Chapter 23

TWENTY-THREE

Chapter Twenty- Two

Deacon

The steam follows me out of the bathroom like it is trying to remind me I should have stayed in there longer. I am dripping, towel low, hair pushed back like I am pretending I am fine even though the last thirty seconds in the shower were off.

I step into the hotel suite and stop when I see someone sitting on the couch.

Not a teammate. Not a trainer. Not a coach. Dean Costello, the owner of the Brooklyn Bears.

His arms are stretched across the back of the couch, perfectly calm, like this is totally normal.

“You good?” he asks in a voice that tells me he already knows the answer.

I blink twice. “Uh. Thought I was. But you being in my suite makes me question that. What is up?”

He finally turns his head toward me, eyes sharp and steady.

“Coach D checked in with me after this morning’s practice.

She mentioned there might be some lingering issues from the hit.

She did not say it out loud, but she is concerned, the trainers are concerned, and when my people are concerned, I check for myself. ”

I scrub my hand over my face. “I was cleared, thought I was fine.”

Costello motions at me with one hand. “Give it to me, tell me what is going on.”

“No secrets,” I say immediately. “Not with this.
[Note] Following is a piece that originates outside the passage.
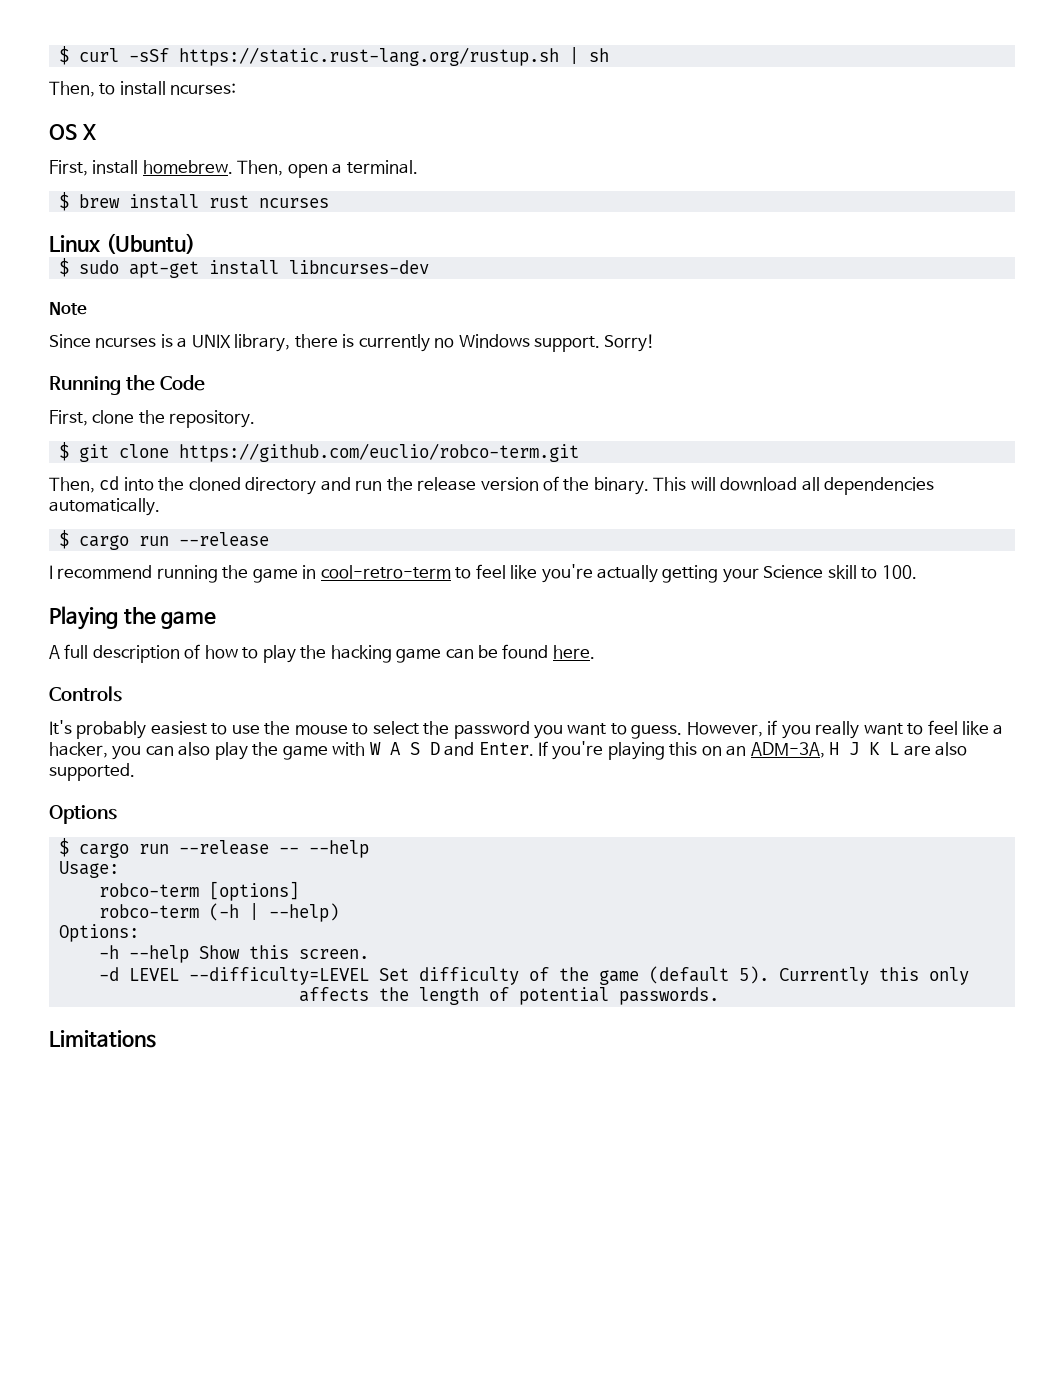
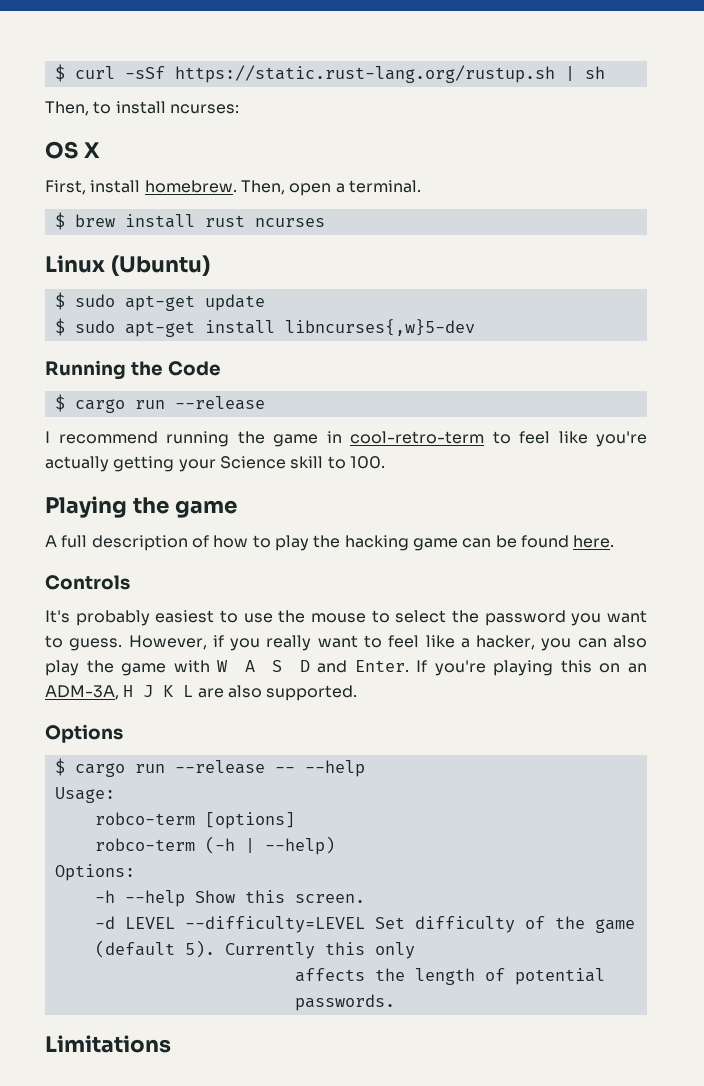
(195, 243) none -> [54,292,265,311] // $ sudo apt-get update
[288,260,429,274] [49,302,87,315] [49,334,656,352] [49,375,205,395] [49,410,256,428] [58,442,579,462] [49,476,935,495] [49,498,160,516] libncurses-dev // Note // Since ncurses is a UNIX library, there is currently no Windows support. Sorry! // Running the Code // First, clone the repository. // $ git clone https://github.com/euclio/robco-term.git // Then, cd into the cloned directory and run the release version of the binary. This will download all dependencies automatically. -> [284,319,475,336] [45,360,221,380] libncurses{,w}5-dev // Running the Code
If my head feels off, I say it. I do not mess around with concussions.”

He nods once, like that was the exact answer he expected.
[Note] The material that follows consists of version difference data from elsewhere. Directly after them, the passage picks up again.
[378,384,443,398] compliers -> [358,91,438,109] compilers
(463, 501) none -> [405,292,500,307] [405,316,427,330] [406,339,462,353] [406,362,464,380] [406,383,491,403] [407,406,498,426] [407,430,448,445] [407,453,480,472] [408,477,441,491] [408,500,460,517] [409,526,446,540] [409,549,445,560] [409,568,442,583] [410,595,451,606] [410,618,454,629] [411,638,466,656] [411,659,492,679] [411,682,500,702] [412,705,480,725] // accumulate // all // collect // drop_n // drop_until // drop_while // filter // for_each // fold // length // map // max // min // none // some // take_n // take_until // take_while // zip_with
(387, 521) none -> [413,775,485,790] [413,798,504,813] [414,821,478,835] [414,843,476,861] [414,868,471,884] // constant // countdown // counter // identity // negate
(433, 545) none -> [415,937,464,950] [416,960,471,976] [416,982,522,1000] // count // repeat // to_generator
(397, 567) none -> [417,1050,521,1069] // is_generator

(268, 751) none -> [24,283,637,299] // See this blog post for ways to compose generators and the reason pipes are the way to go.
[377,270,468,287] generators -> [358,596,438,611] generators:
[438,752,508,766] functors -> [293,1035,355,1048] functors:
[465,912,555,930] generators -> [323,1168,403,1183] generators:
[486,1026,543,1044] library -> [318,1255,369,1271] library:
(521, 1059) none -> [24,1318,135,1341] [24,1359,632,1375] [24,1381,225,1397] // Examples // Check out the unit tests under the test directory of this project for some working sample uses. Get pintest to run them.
I run my thumb along my temple. “I got dizzy on the ice. Same kind of dizziness I felt yesterday for about ten seconds in the hallway. It passed quickly. No spinning. No nausea. Just… wrong.”

Costello does not flinch or react dramatically. He just shifts his posture forward, elbows on his knees. “Why did you not tell the trainers last night?”

“I thought it was travel fatigue,” I admit. “Or dehydration. But this morning it hit harder. Just now it took longer in the shower. I was waiting for the room to settle.”

He studies me carefully. I hate how good he is at reading people. Owners are not supposed to have insight. They are supposed to write checks and yell at refs from their seats. But he was a goalie in college, he gets it.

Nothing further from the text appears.